• [Your task]
Please report every line from the material that contains the word "ipython".

• [Task inputs]
□ □ □ □ □

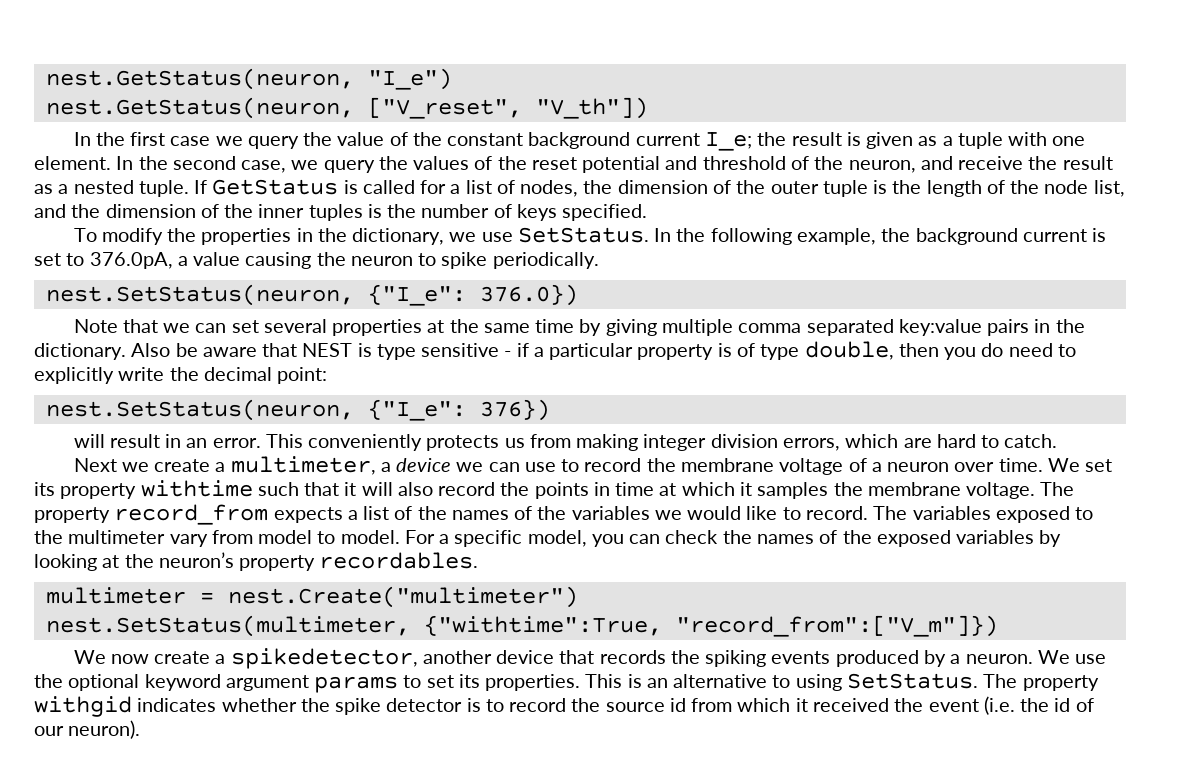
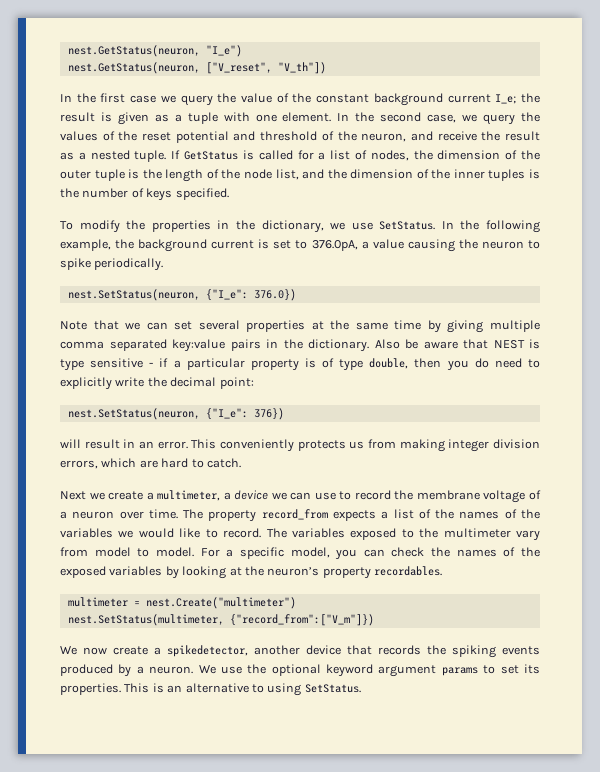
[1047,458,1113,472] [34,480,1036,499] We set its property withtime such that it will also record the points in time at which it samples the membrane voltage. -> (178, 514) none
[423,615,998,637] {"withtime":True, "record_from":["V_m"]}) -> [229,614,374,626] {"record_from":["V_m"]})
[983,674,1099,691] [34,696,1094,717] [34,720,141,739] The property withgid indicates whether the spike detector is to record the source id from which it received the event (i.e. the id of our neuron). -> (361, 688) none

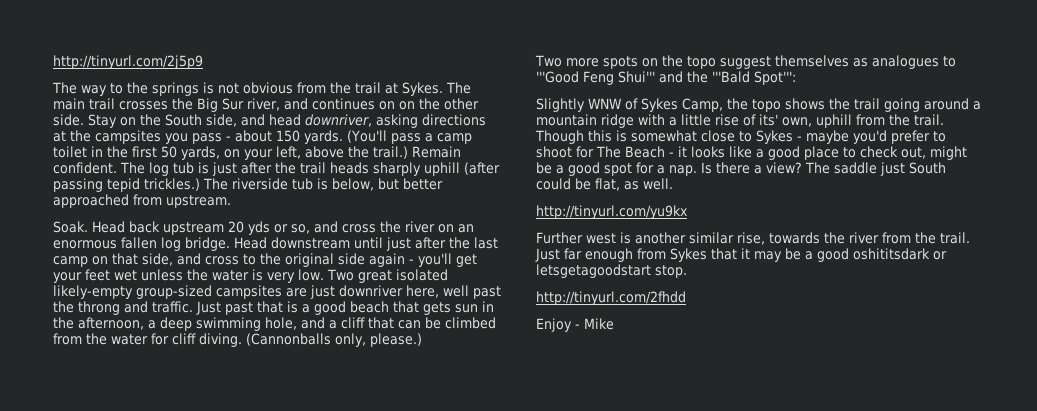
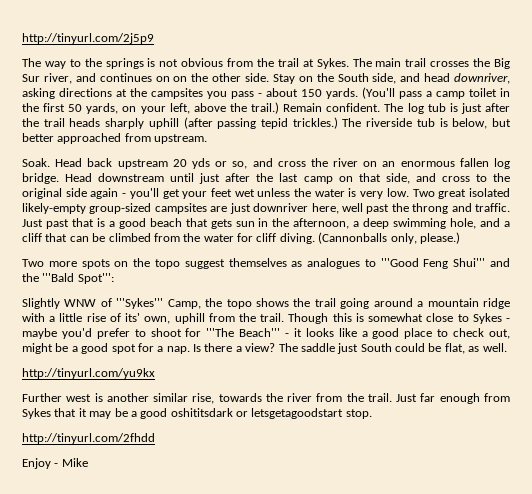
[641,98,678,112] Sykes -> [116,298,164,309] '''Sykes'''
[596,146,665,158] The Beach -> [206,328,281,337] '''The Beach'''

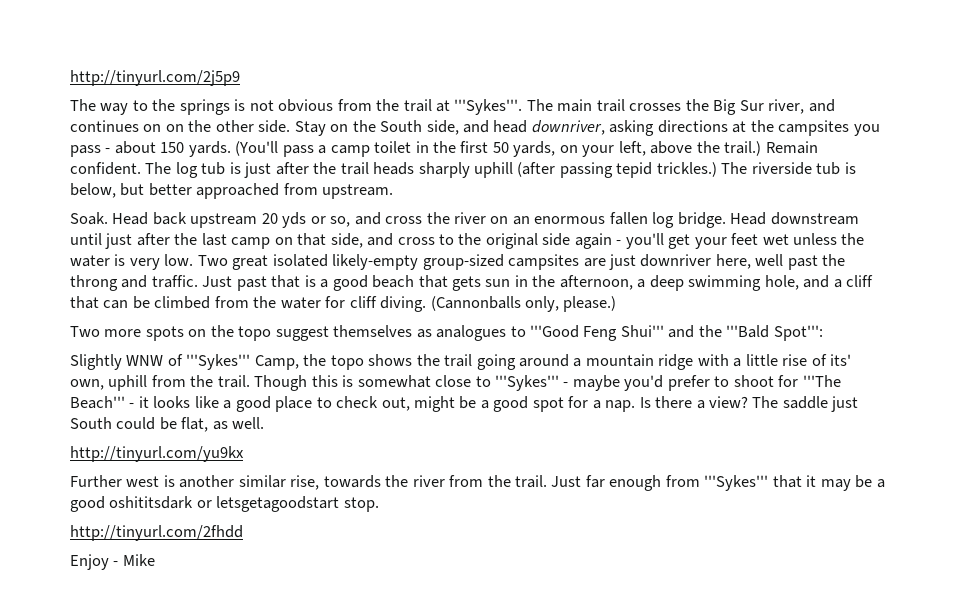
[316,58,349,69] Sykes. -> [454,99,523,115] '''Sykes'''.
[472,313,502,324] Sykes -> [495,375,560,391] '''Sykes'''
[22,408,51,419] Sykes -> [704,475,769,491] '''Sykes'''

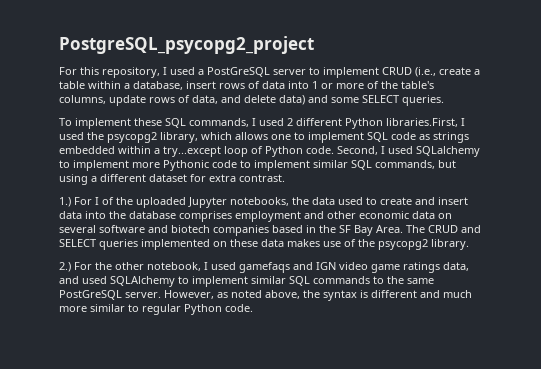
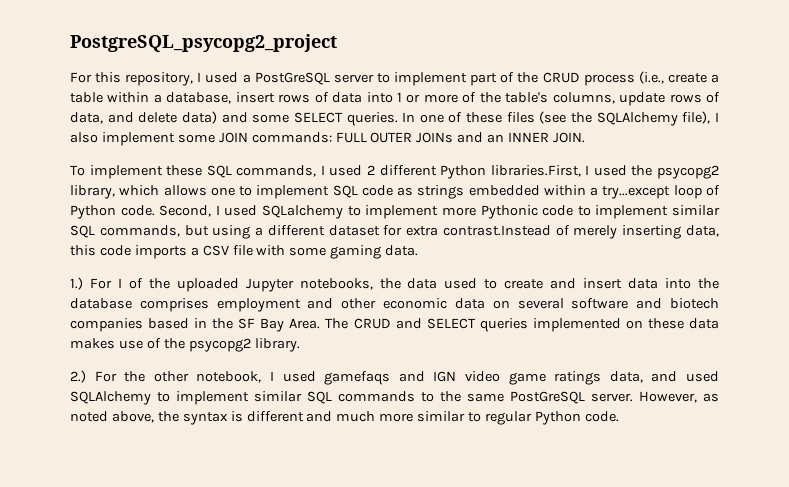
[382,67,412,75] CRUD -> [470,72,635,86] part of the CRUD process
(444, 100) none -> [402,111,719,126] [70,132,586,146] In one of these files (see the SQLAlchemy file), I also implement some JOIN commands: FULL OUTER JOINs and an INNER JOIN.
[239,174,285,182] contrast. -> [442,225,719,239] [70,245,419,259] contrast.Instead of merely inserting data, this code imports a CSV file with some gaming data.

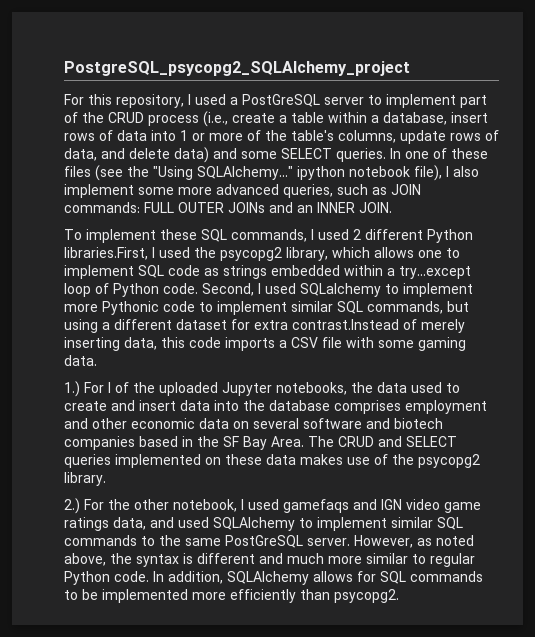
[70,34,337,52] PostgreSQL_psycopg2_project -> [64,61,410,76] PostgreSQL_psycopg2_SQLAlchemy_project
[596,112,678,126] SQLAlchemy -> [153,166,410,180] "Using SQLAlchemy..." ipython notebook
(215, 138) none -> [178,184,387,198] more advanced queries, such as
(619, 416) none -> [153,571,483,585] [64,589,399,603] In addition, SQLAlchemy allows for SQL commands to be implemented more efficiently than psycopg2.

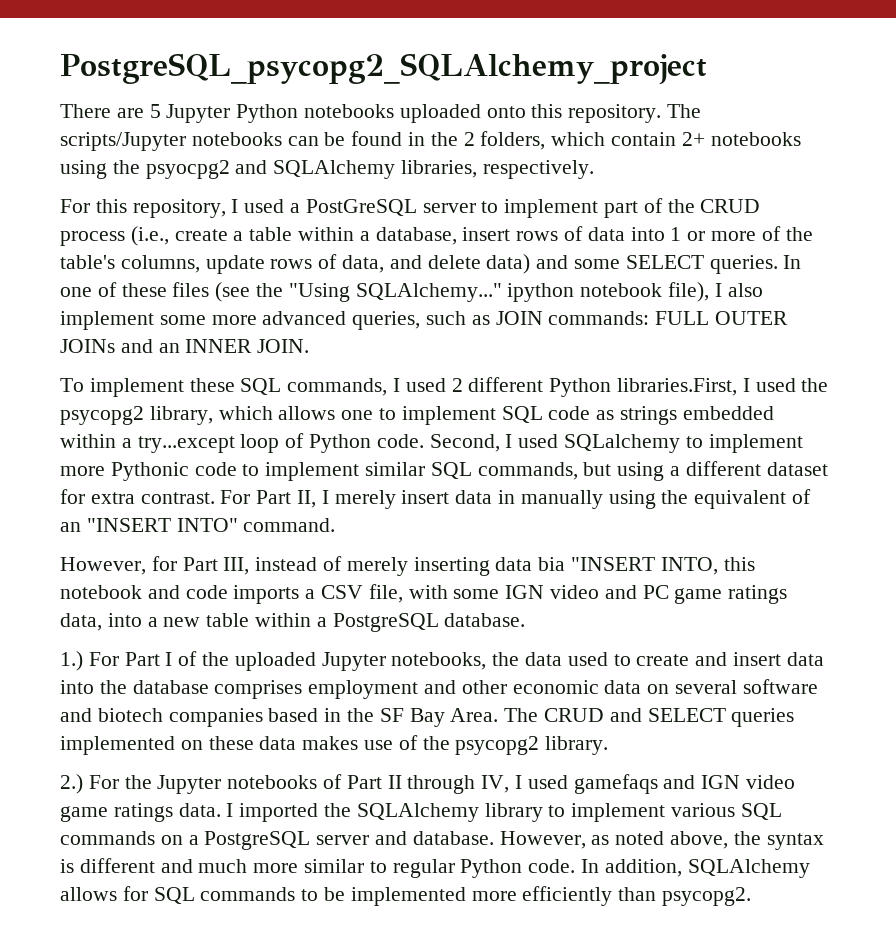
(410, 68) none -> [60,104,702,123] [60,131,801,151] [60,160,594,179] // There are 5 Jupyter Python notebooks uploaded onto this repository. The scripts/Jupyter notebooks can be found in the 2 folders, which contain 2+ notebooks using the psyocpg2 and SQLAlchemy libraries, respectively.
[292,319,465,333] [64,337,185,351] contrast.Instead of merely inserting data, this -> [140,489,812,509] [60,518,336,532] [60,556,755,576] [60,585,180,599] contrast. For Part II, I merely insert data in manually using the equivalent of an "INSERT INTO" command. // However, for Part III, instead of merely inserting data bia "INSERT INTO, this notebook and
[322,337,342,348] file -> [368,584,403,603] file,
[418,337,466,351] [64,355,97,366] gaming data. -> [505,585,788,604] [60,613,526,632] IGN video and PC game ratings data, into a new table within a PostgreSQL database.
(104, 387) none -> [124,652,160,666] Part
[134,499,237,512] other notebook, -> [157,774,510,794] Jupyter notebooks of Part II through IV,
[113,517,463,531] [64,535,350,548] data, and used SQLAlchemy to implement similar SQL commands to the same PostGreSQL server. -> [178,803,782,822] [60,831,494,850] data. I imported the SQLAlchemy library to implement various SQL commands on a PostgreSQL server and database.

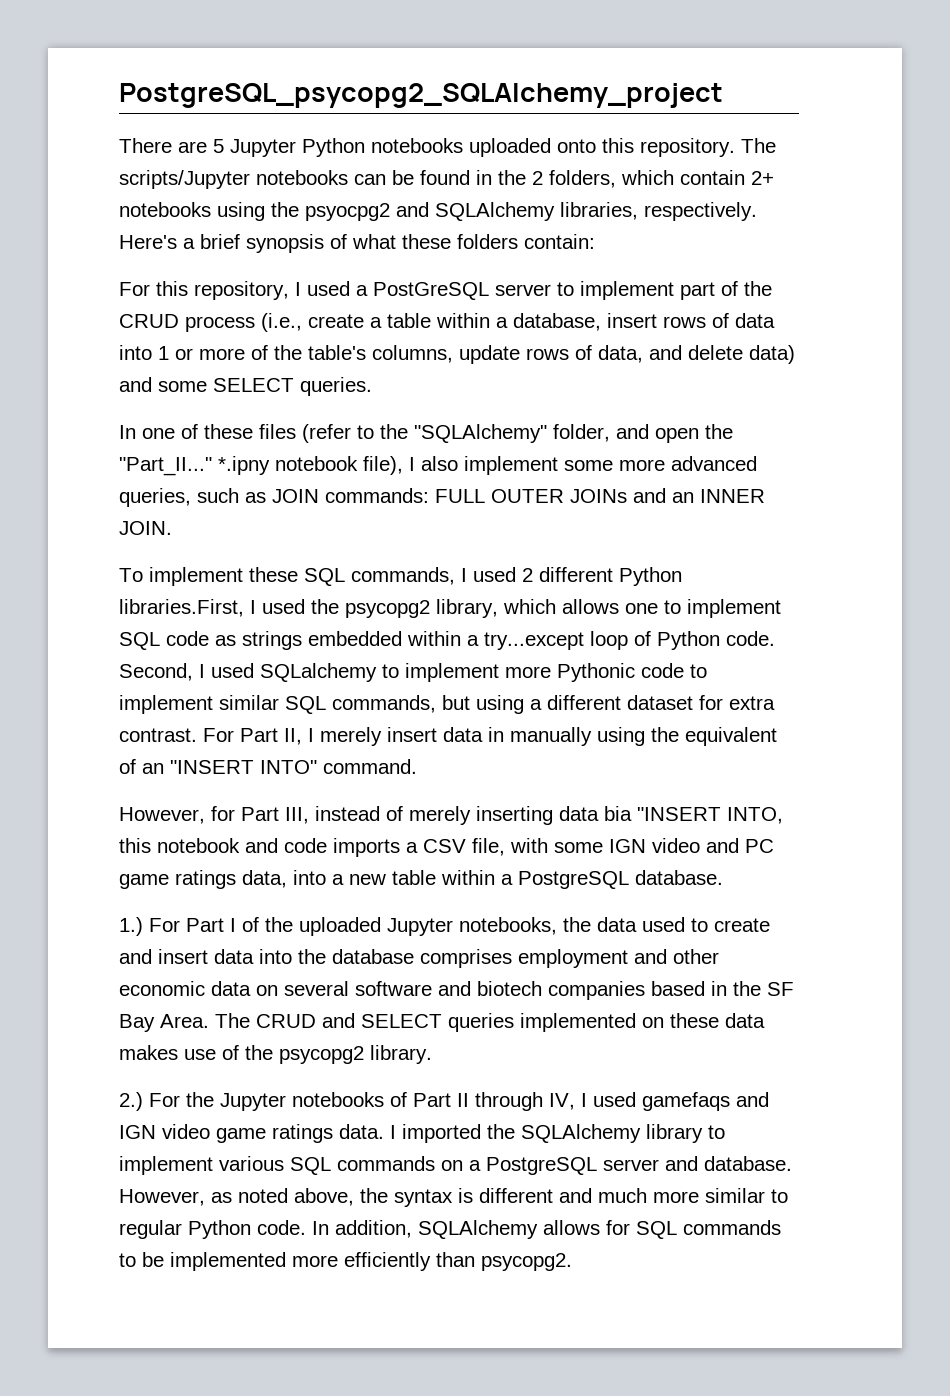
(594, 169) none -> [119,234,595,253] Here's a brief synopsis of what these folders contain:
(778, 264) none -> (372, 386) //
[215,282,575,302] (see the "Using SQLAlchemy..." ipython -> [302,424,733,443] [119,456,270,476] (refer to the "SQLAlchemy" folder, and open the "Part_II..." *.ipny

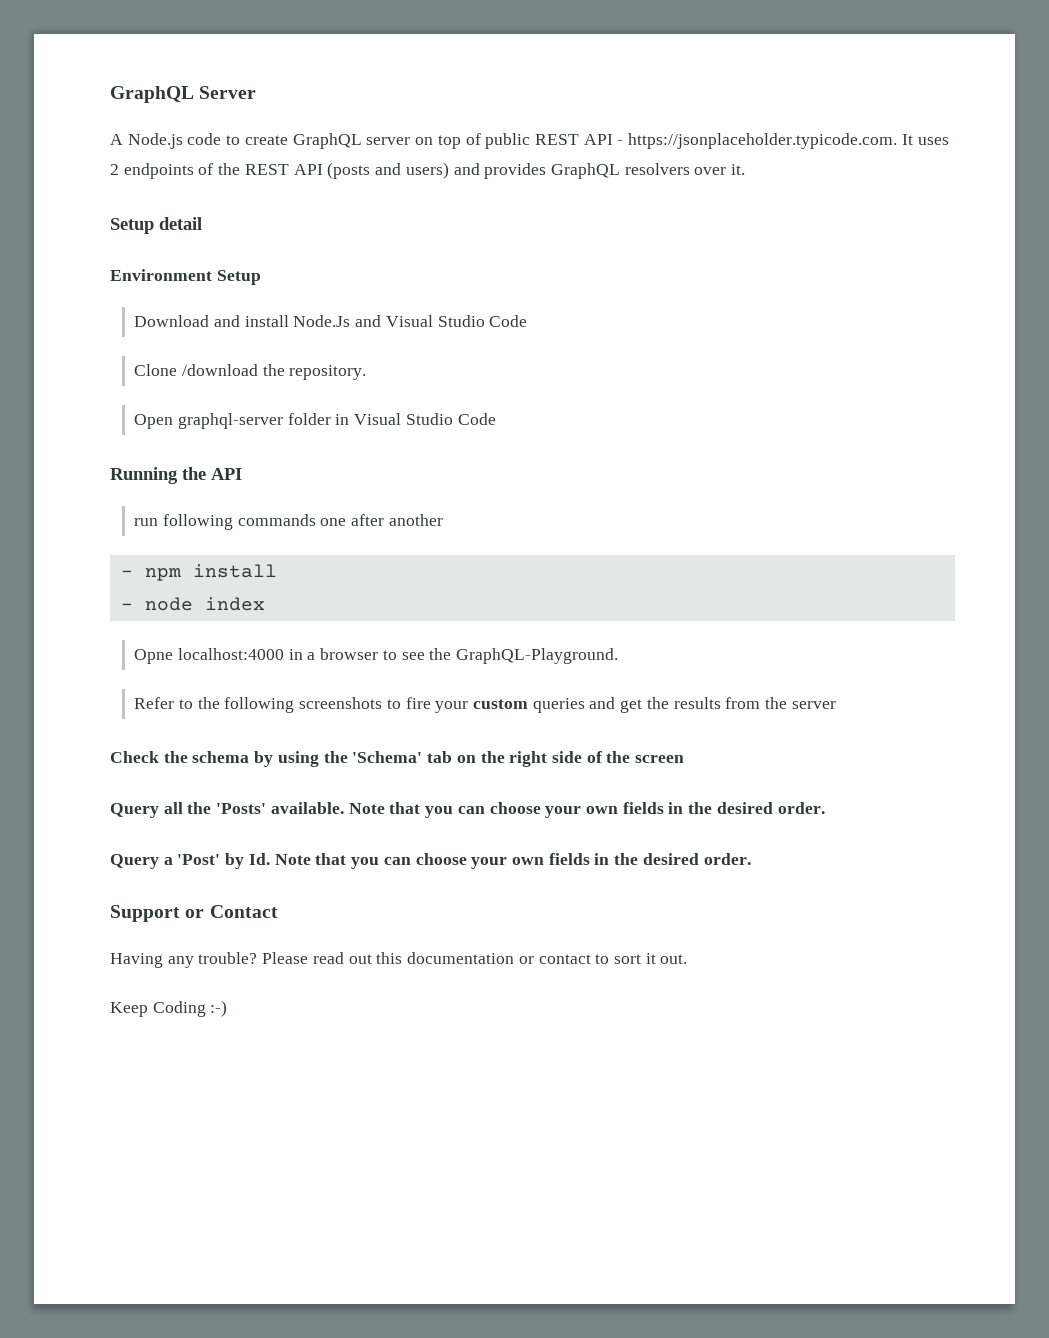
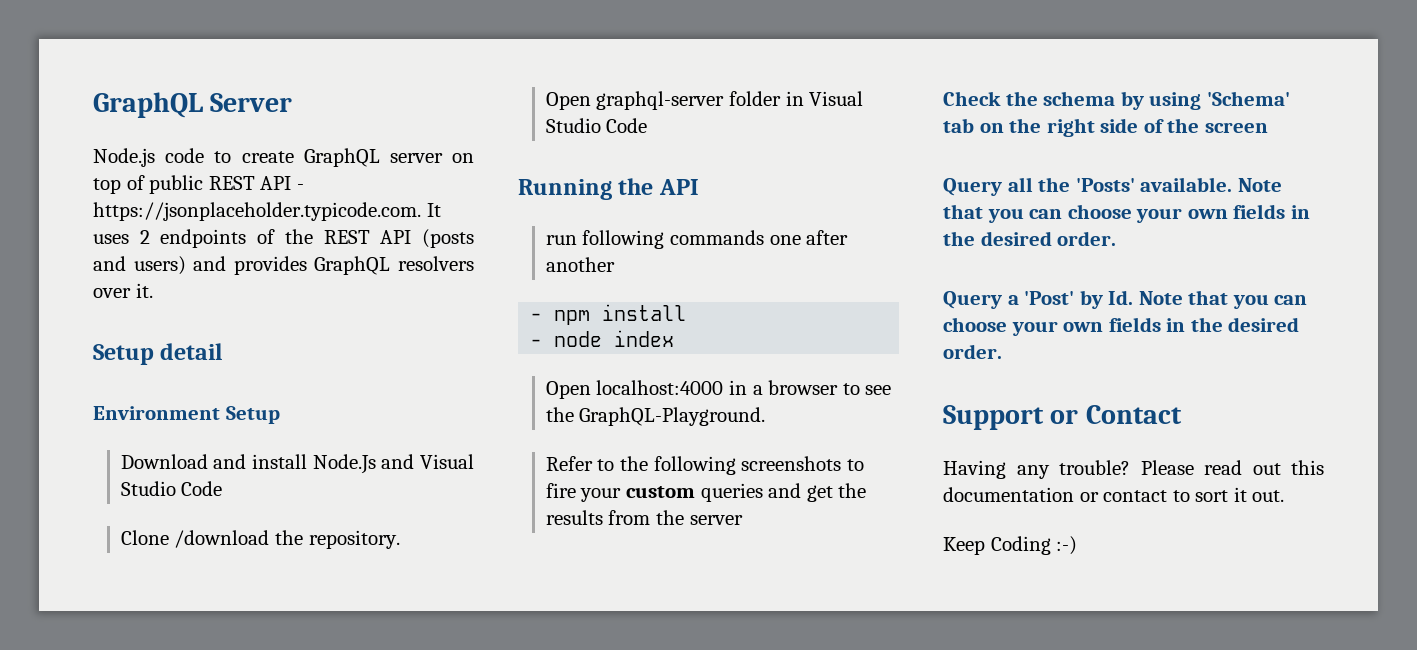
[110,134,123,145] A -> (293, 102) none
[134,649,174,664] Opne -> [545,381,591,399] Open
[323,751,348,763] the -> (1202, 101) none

□ □ □ □ □

• [Answer space]
[596,112,678,126] SQLAlchemy -> [153,166,410,180] "Using SQLAlchemy..." ipython notebook
[215,282,575,302] (see the "Using SQLAlchemy..." ipython -> [302,424,733,443] [119,456,270,476] (refer to the "SQLAlchemy" folder, and open the "Part_II..." *.ipny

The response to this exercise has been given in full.